- What needs to be done:
Within the records below is a range that opens at the line with "[483,350,497,361] II. ->" and closes at the line with "(573, 734) none". Return that range word for word, both ends included, and only that range.

- Data under study:
^^^^^^^^^^^^^^^^
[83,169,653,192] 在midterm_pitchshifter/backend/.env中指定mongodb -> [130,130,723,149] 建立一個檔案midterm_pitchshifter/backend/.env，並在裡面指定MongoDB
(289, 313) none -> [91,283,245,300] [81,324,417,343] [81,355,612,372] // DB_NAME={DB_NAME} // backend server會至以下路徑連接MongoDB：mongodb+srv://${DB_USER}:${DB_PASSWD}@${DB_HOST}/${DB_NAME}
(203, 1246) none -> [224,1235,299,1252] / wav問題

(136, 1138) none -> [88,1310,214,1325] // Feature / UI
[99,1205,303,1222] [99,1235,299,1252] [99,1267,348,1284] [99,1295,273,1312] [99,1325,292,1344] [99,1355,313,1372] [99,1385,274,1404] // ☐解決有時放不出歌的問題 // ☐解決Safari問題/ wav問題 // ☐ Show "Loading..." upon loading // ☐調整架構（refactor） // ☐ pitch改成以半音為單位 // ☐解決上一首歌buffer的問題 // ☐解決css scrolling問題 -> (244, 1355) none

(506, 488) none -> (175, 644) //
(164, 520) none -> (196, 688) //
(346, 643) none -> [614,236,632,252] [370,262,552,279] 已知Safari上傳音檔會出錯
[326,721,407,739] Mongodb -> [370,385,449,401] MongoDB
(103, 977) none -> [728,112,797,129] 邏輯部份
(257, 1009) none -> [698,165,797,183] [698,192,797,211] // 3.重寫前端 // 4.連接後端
^^^^^^^^^^^^^^^^
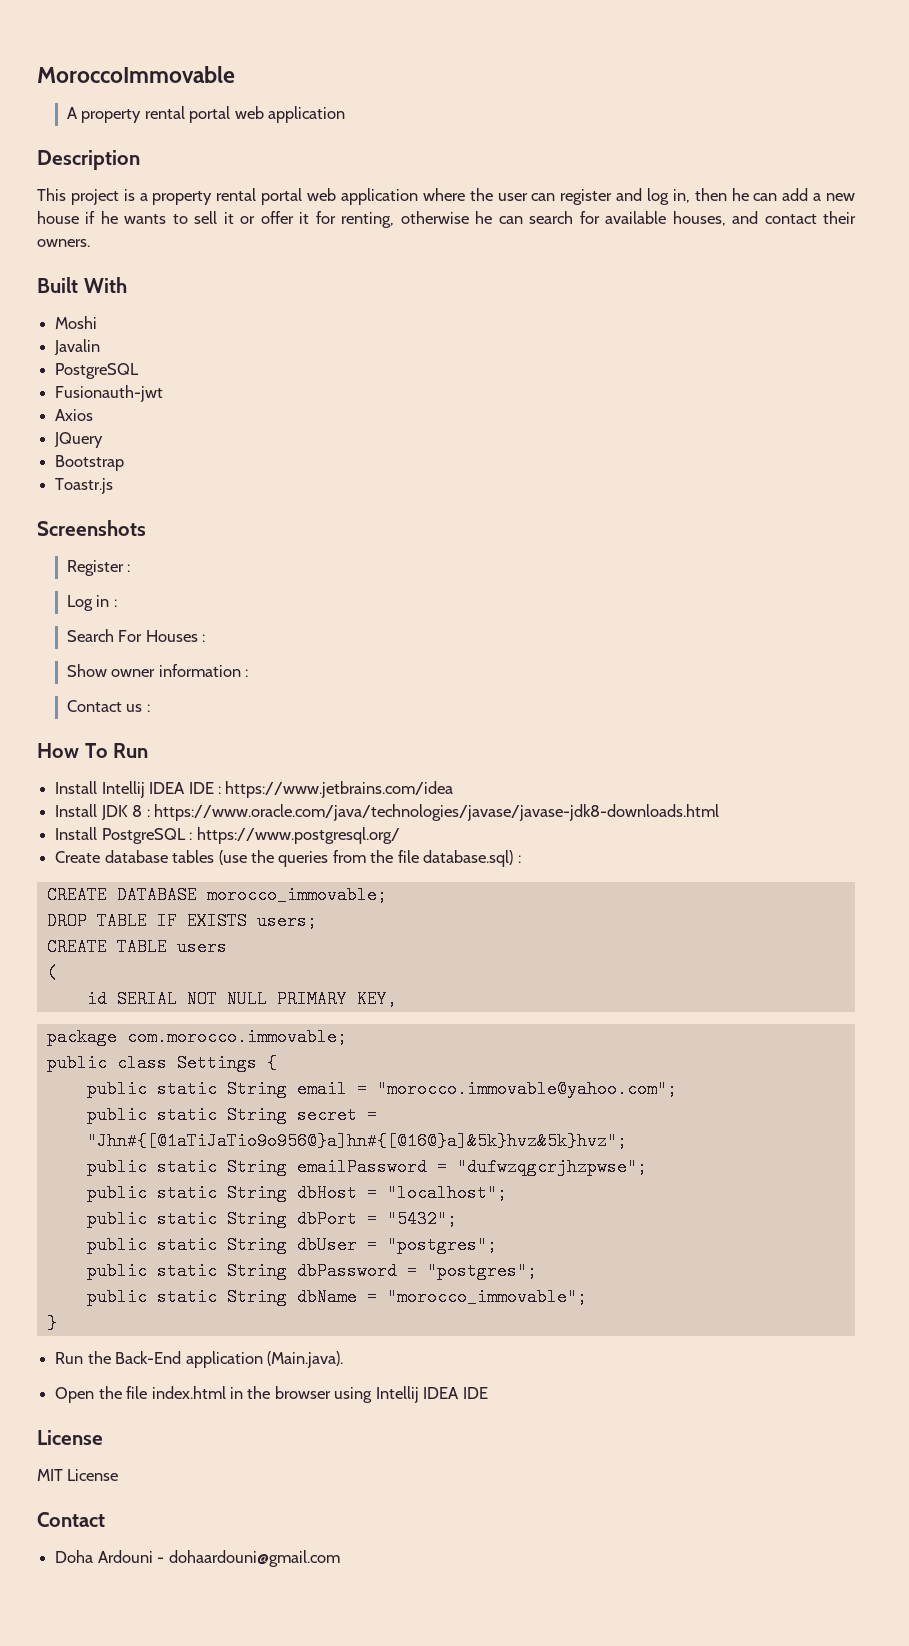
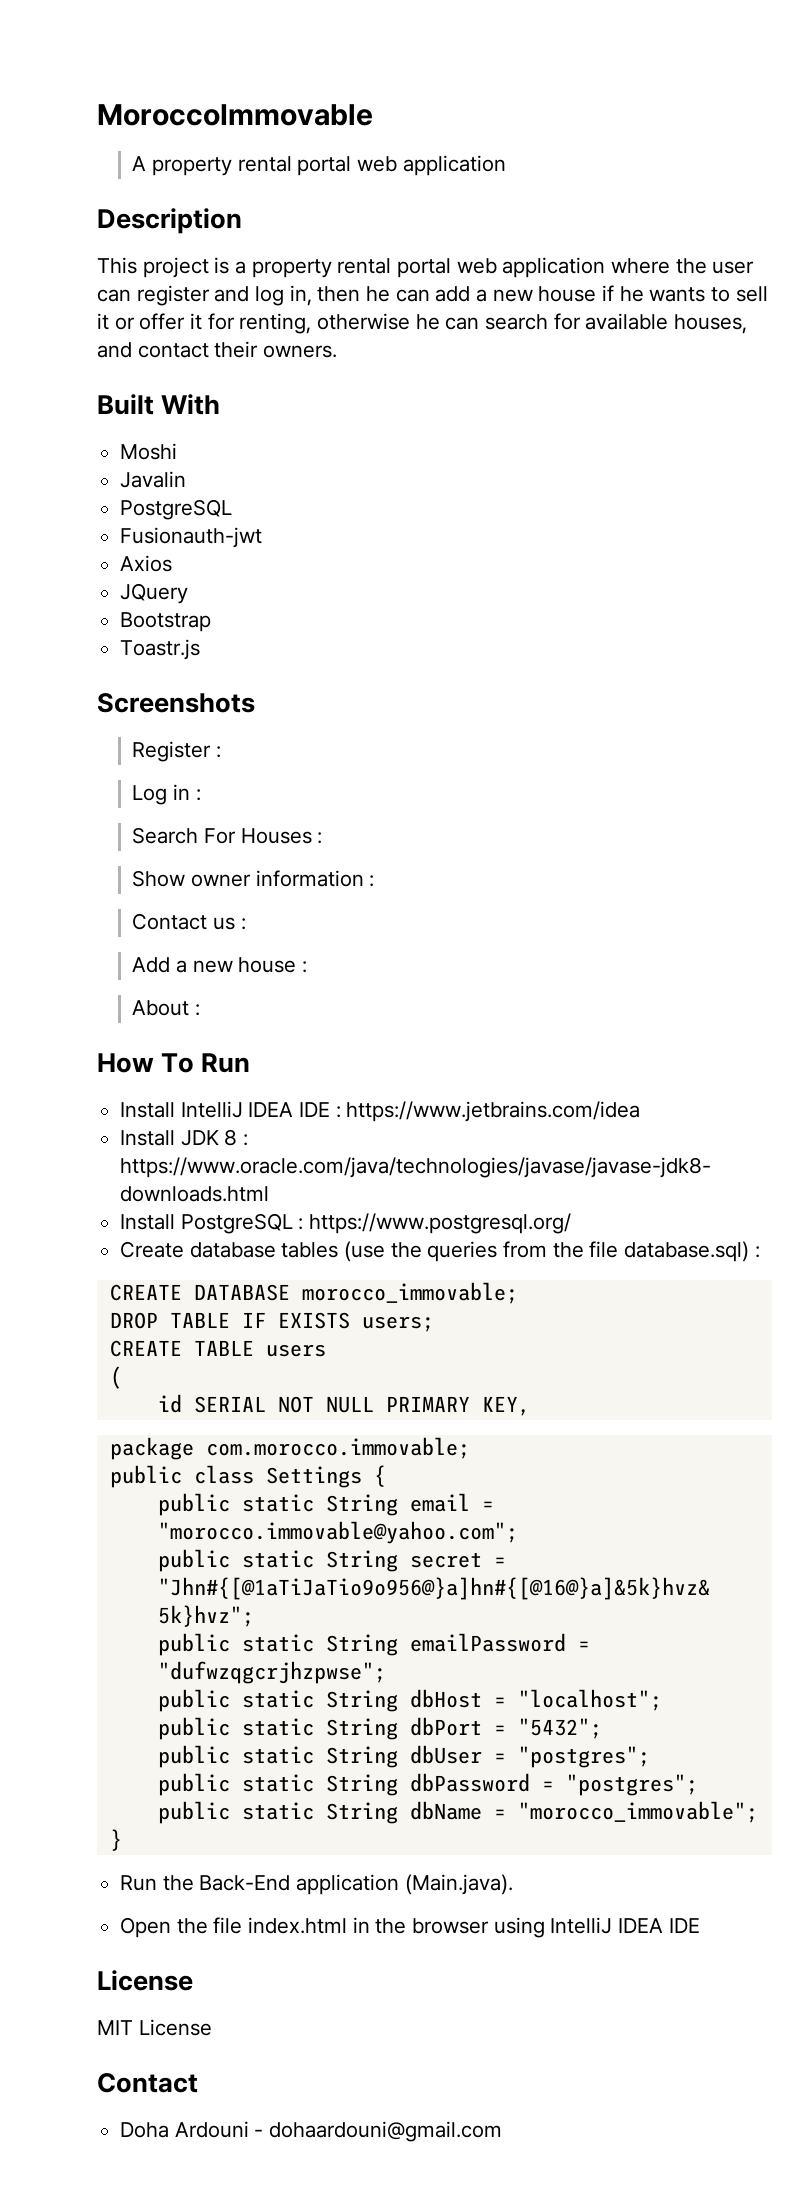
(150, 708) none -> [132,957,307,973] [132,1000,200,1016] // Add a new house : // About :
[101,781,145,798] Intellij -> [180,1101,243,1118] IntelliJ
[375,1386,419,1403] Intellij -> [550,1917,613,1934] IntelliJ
^^^^^^^^^^^^^^^^
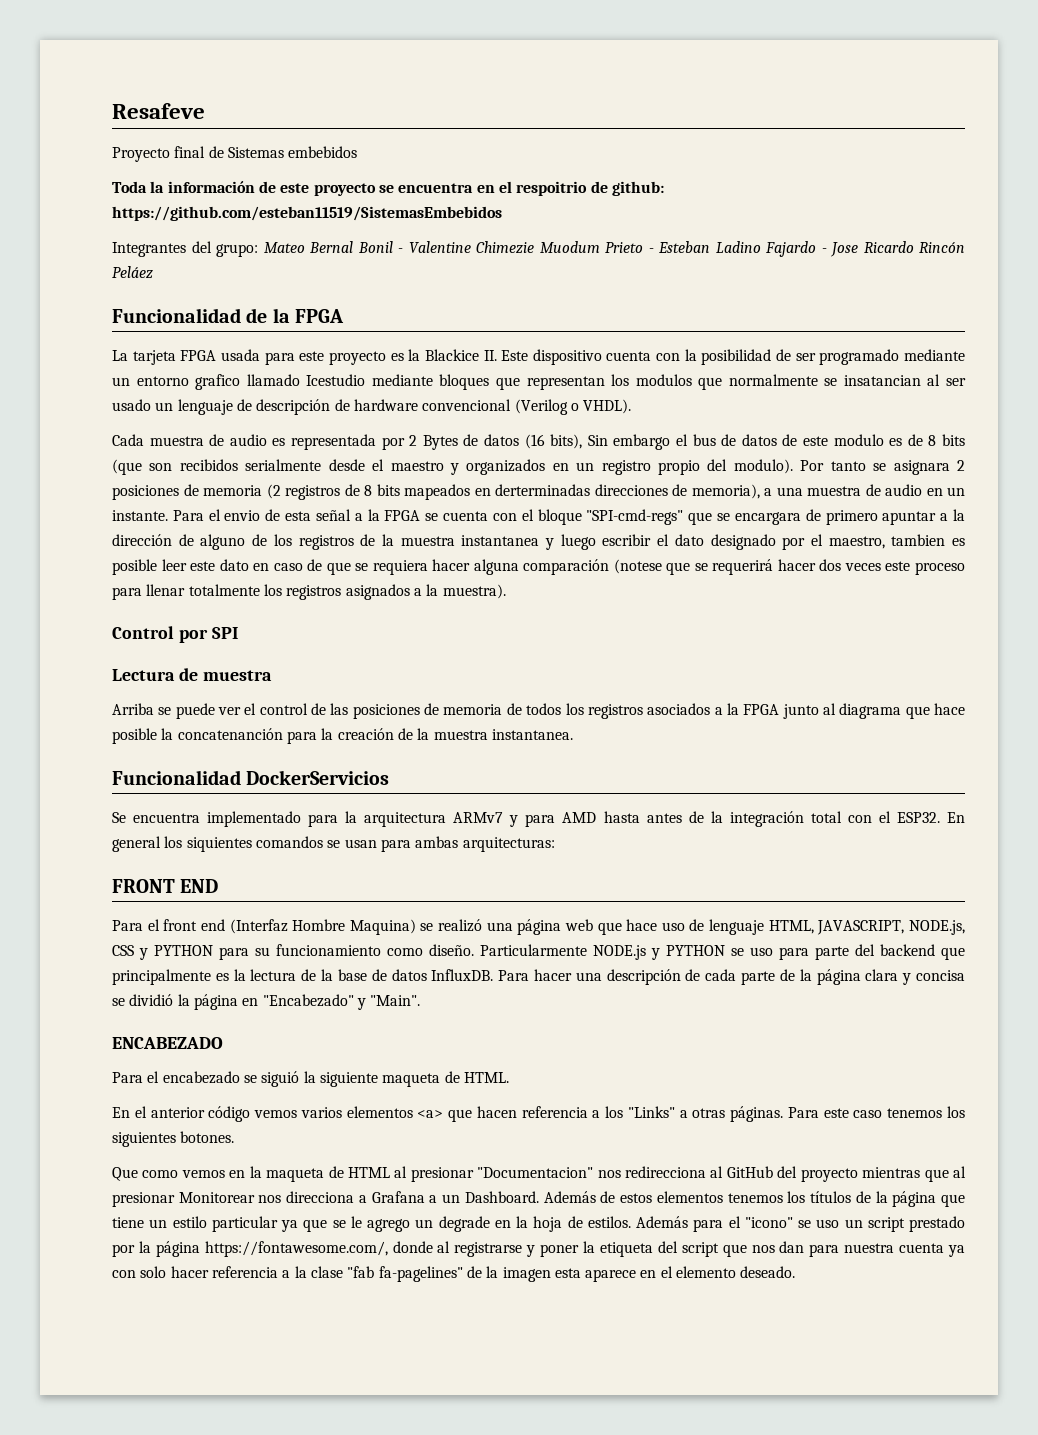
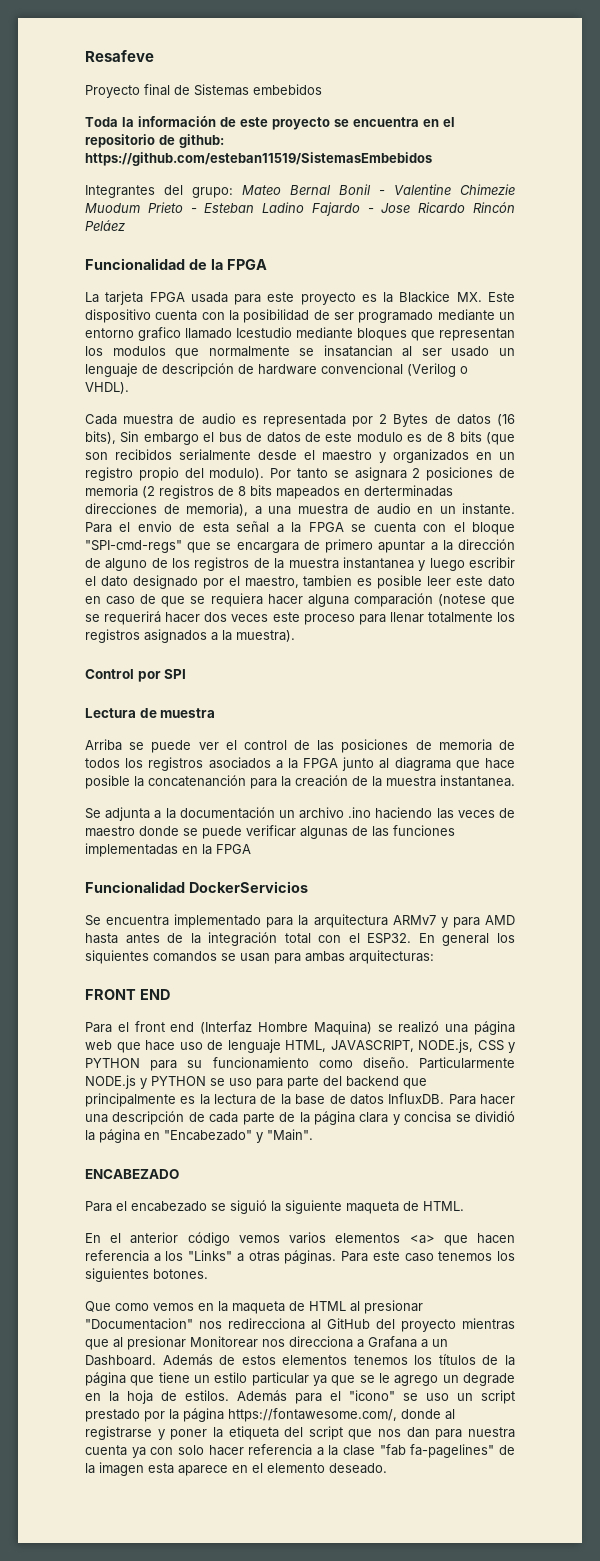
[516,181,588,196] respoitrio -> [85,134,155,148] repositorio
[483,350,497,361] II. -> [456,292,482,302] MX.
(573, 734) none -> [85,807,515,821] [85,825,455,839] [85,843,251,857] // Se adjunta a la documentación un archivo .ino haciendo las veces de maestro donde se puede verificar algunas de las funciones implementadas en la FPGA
^^^^^^^^^^^^^^^^
- Result of this task:
[483,350,497,361] II. -> [456,292,482,302] MX.
(573, 734) none -> [85,807,515,821] [85,825,455,839] [85,843,251,857] // Se adjunta a la documentación un archivo .ino haciendo las veces de maestro donde se puede verificar algunas de las funciones implementadas en la FPGA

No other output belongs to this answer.